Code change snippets
- - - - - - -

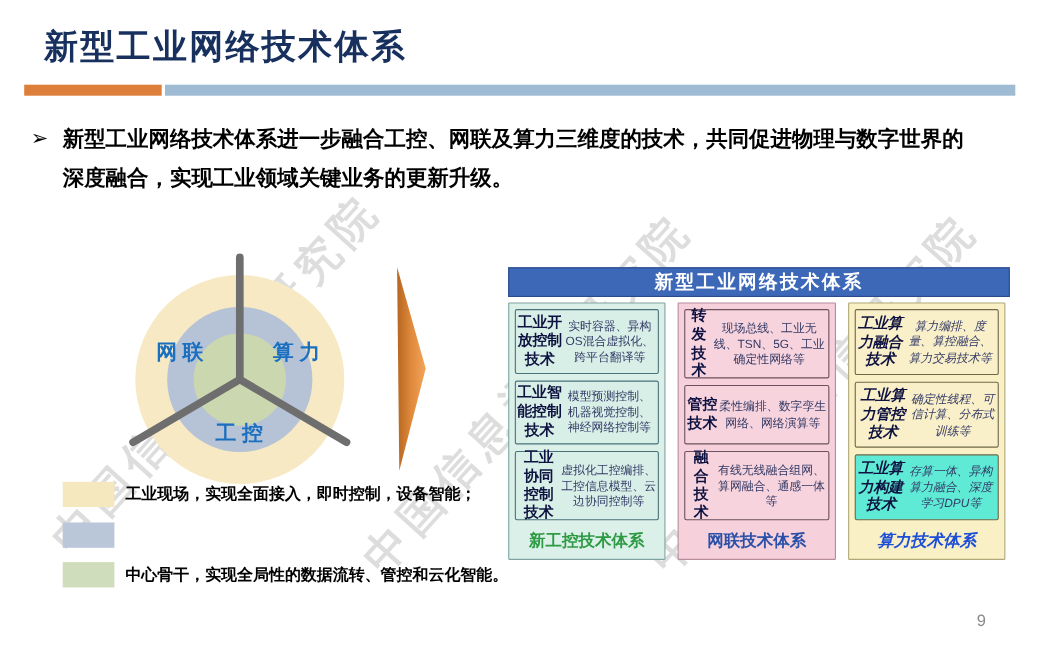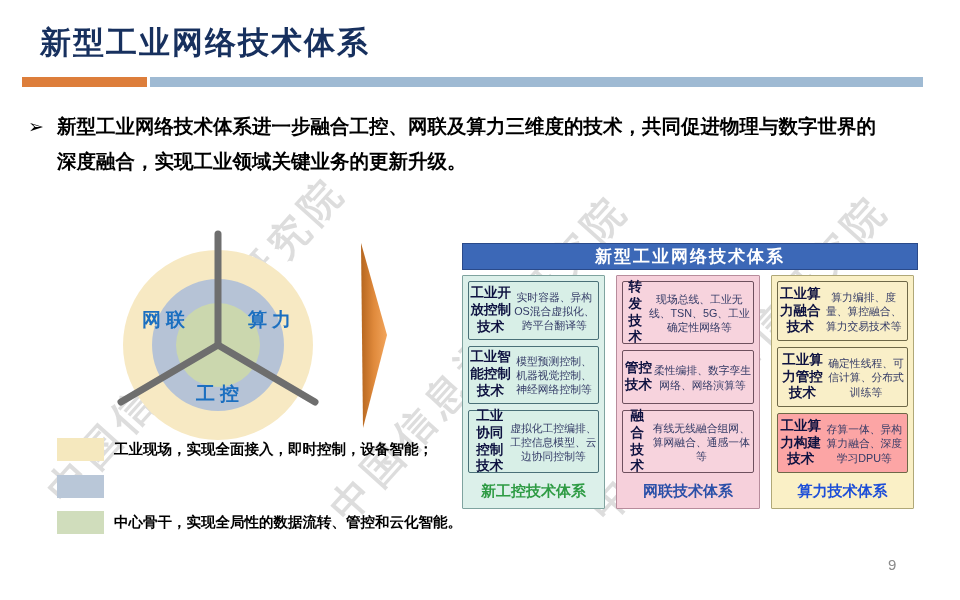--- a/index.html
+++ b/index.html
@@ -45,7 +45,7 @@
             padding:5px 5px 3px 5px; border-radius:1px; }
   .fw-col.c0 { width:143px; }
   .fw-col.c1 { width:144px; }
-  .fw-col.c2 { width:143px; }
+  .fw-col.c2 { width:143px;font-style:italic; }
   .fw-box { border:1.5px solid; border-radius:2px; height:63px; margin-bottom:6px;
             display:flex; flex-direction:row; align-items:center; justify-content:space-between;
             padding:2px 1px; }

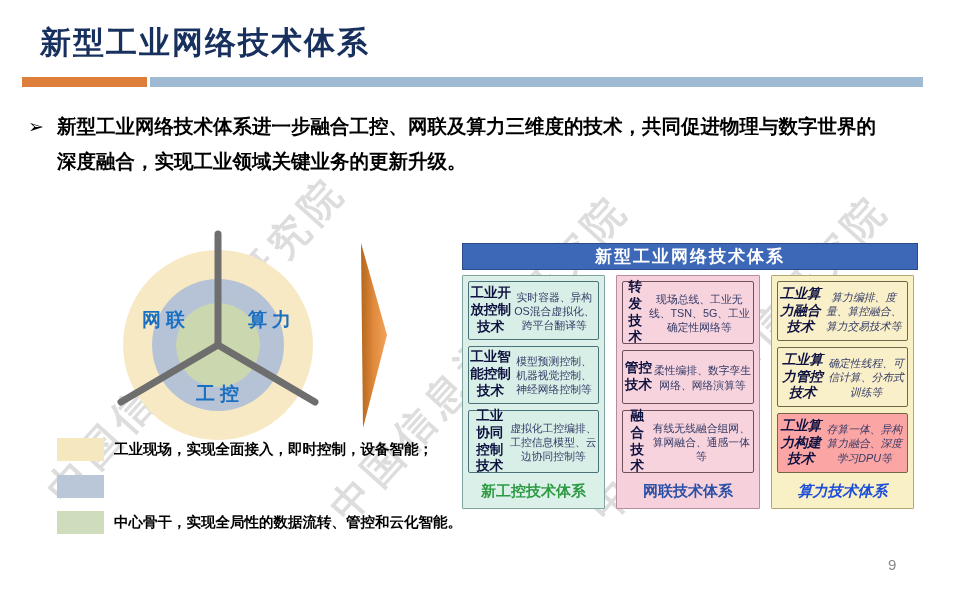--- a/index.html
+++ b/index.html
@@ -150,7 +150,7 @@
           <div class="fw-box-title">工业算力管控技术</div>
           <div class="fw-box-body">确定性线程、可信计算、分布式训练等</div>
         </div>
-        <div class="fw-box" style="background-color: #fca5a5; border-color: rgb(110, 104, 72);">
+        <div class="fw-box" style="background-color: #5eead4; border-color: rgb(110, 104, 72);">
           <div class="fw-box-title">工业算力构建技术</div>
           <div class="fw-box-body">存算一体、异构算力融合、深度学习DPU等</div>
         </div>

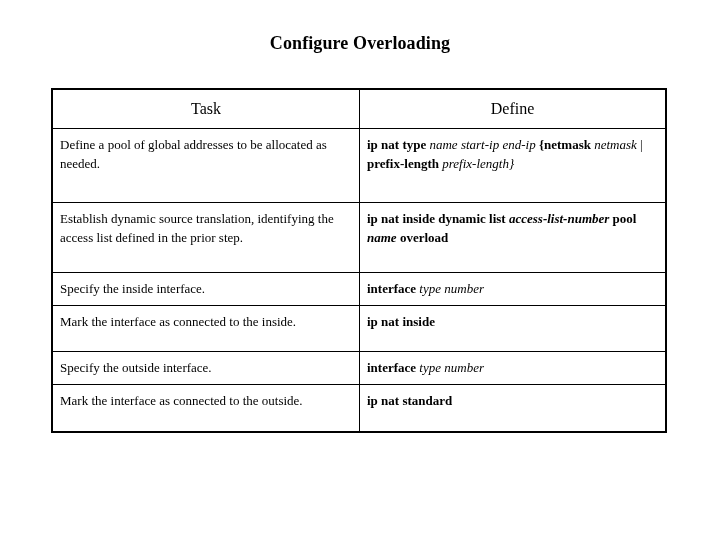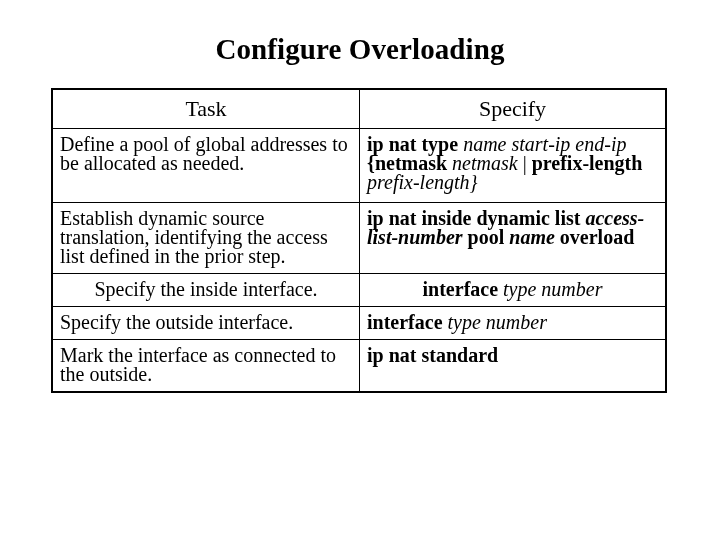--- a/index.html
+++ b/index.html
@@ -32,7 +32,7 @@
     top: 34px;
     width: 720px;
     text-align: center;
-    font-size: 29px;
+    font-size: 18px;
     font-weight: bold;
     font-family: "Liberation Serif", "DejaVu Serif", serif;
     letter-spacing: 0.1px;

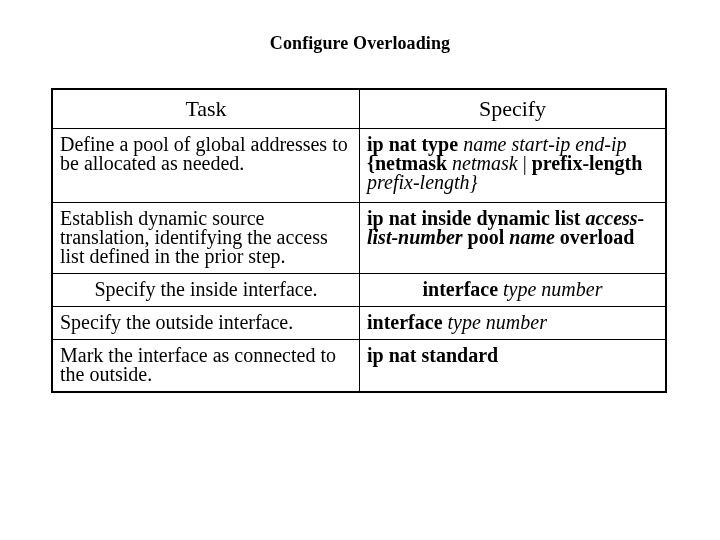--- a/index.html
+++ b/index.html
@@ -68,7 +68,7 @@
 
   .hdr-cell {
     text-align: center;
-    font-size: 22px;
+    font-size: 16px;
     font-weight: normal;
     height: 38px;
     line-height: 38px;

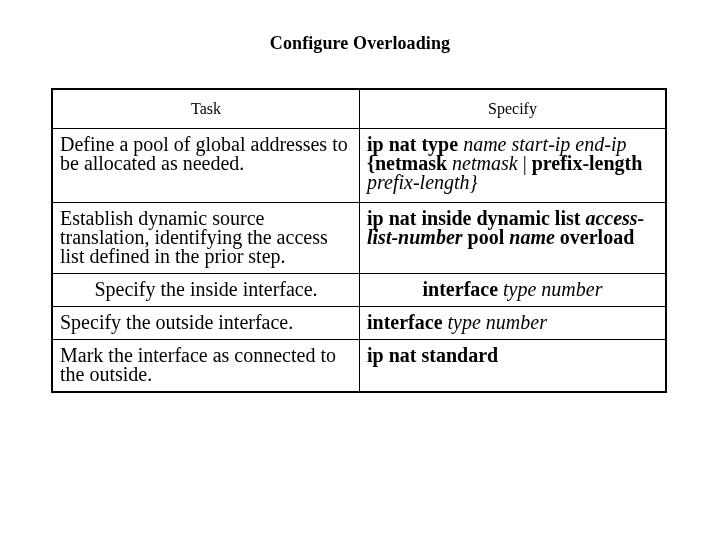--- a/index.html
+++ b/index.html
@@ -116,7 +116,7 @@
     <thead>
       <tr>
         <th class="hdr-cell">Task</th>
-        <th class="hdr-cell">Specify</th>
+        <th class="hdr-cell">Define</th>
       </tr>
     </thead>
     <tbody>

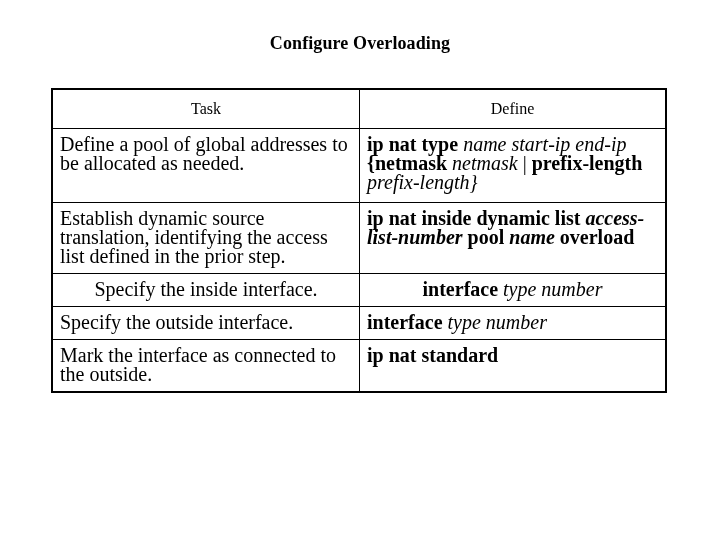--- a/index.html
+++ b/index.html
@@ -76,7 +76,7 @@
   }
 
   .cell {
-    font-size: 20px;
+    font-size: 13px;
     line-height: 19px;
     padding: 6px 7px 7px 7px !important;
   }

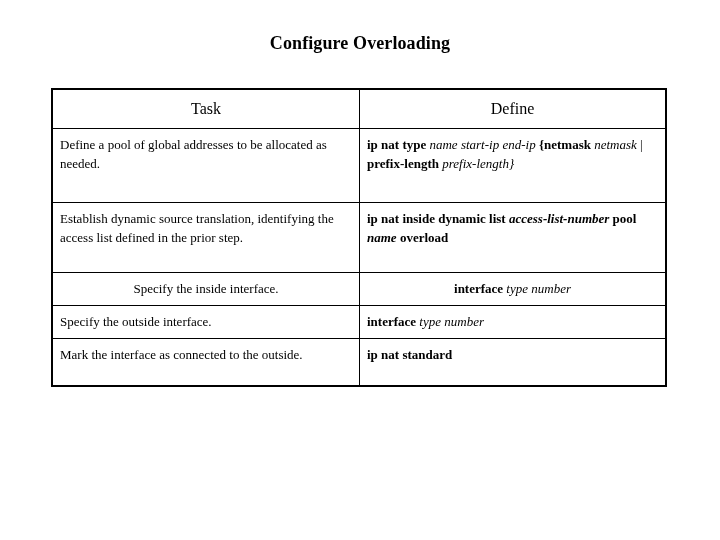--- a/index.html
+++ b/index.html
@@ -96,7 +96,7 @@
   .r1 { height: 74px; }
   .r2 { height: 54px; }
   .r3 { height: 70px; margin-top: 14px; }
-  .r4 { height: 31px; text-align: center; }
+  .r4 { height: 31px; }
   .r5 { height: 46px; }
   .r6 { height: 31px; font-family: Liberation Serif, serif; }
   .r7 { height: 47px; padding-left: 40px; }

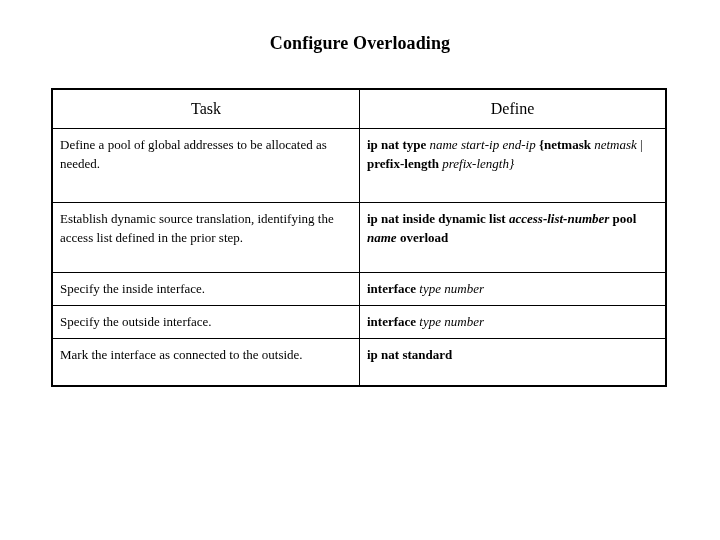--- a/index.html
+++ b/index.html
@@ -132,6 +132,10 @@
         <td class="cell task-cell">Specify the inside interface.</td>
         <td class="cell cmd-cell"><span class="b">interface </span><span class="i">type number</span></td>
       </tr>
+      <tr class="r5">
+        <td class="cell task-cell">Mark the interface as connected to the inside.</td>
+        <td class="cell cmd-cell"><span class="b">ip nat inside</span></td>
+      </tr>
       <tr class="r6">
         <td class="cell task-cell">Specify the outside interface.</td>
         <td class="cell cmd-cell"><span class="b">interface </span><span class="i">type number</span></td>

- - - - - - -

An exact copy of the data above is required, printed without its pictures.

### Task result
--- a/index.html
+++ b/index.html
@@ -45,7 +45,7 @@
             padding:5px 5px 3px 5px; border-radius:1px; }
   .fw-col.c0 { width:143px; }
   .fw-col.c1 { width:144px; }
-  .fw-col.c2 { width:143px; }
+  .fw-col.c2 { width:143px;font-style:italic; }
   .fw-box { border:1.5px solid; border-radius:2px; height:63px; margin-bottom:6px;
             display:flex; flex-direction:row; align-items:center; justify-content:space-between;
             padding:2px 1px; }

--- a/index.html
+++ b/index.html
@@ -150,7 +150,7 @@
           <div class="fw-box-title">工业算力管控技术</div>
           <div class="fw-box-body">确定性线程、可信计算、分布式训练等</div>
         </div>
-        <div class="fw-box" style="background-color: #fca5a5; border-color: rgb(110, 104, 72);">
+        <div class="fw-box" style="background-color: #5eead4; border-color: rgb(110, 104, 72);">
           <div class="fw-box-title">工业算力构建技术</div>
           <div class="fw-box-body">存算一体、异构算力融合、深度学习DPU等</div>
         </div>

--- a/index.html
+++ b/index.html
@@ -32,7 +32,7 @@
     top: 34px;
     width: 720px;
     text-align: center;
-    font-size: 29px;
+    font-size: 18px;
     font-weight: bold;
     font-family: "Liberation Serif", "DejaVu Serif", serif;
     letter-spacing: 0.1px;

--- a/index.html
+++ b/index.html
@@ -68,7 +68,7 @@
 
   .hdr-cell {
     text-align: center;
-    font-size: 22px;
+    font-size: 16px;
     font-weight: normal;
     height: 38px;
     line-height: 38px;

--- a/index.html
+++ b/index.html
@@ -116,7 +116,7 @@
     <thead>
       <tr>
         <th class="hdr-cell">Task</th>
-        <th class="hdr-cell">Specify</th>
+        <th class="hdr-cell">Define</th>
       </tr>
     </thead>
     <tbody>

--- a/index.html
+++ b/index.html
@@ -76,7 +76,7 @@
   }
 
   .cell {
-    font-size: 20px;
+    font-size: 13px;
     line-height: 19px;
     padding: 6px 7px 7px 7px !important;
   }

--- a/index.html
+++ b/index.html
@@ -96,7 +96,7 @@
   .r1 { height: 74px; }
   .r2 { height: 54px; }
   .r3 { height: 70px; margin-top: 14px; }
-  .r4 { height: 31px; text-align: center; }
+  .r4 { height: 31px; }
   .r5 { height: 46px; }
   .r6 { height: 31px; font-family: Liberation Serif, serif; }
   .r7 { height: 47px; padding-left: 40px; }

--- a/index.html
+++ b/index.html
@@ -132,6 +132,10 @@
         <td class="cell task-cell">Specify the inside interface.</td>
         <td class="cell cmd-cell"><span class="b">interface </span><span class="i">type number</span></td>
       </tr>
+      <tr class="r5">
+        <td class="cell task-cell">Mark the interface as connected to the inside.</td>
+        <td class="cell cmd-cell"><span class="b">ip nat inside</span></td>
+      </tr>
       <tr class="r6">
         <td class="cell task-cell">Specify the outside interface.</td>
         <td class="cell cmd-cell"><span class="b">interface </span><span class="i">type number</span></td>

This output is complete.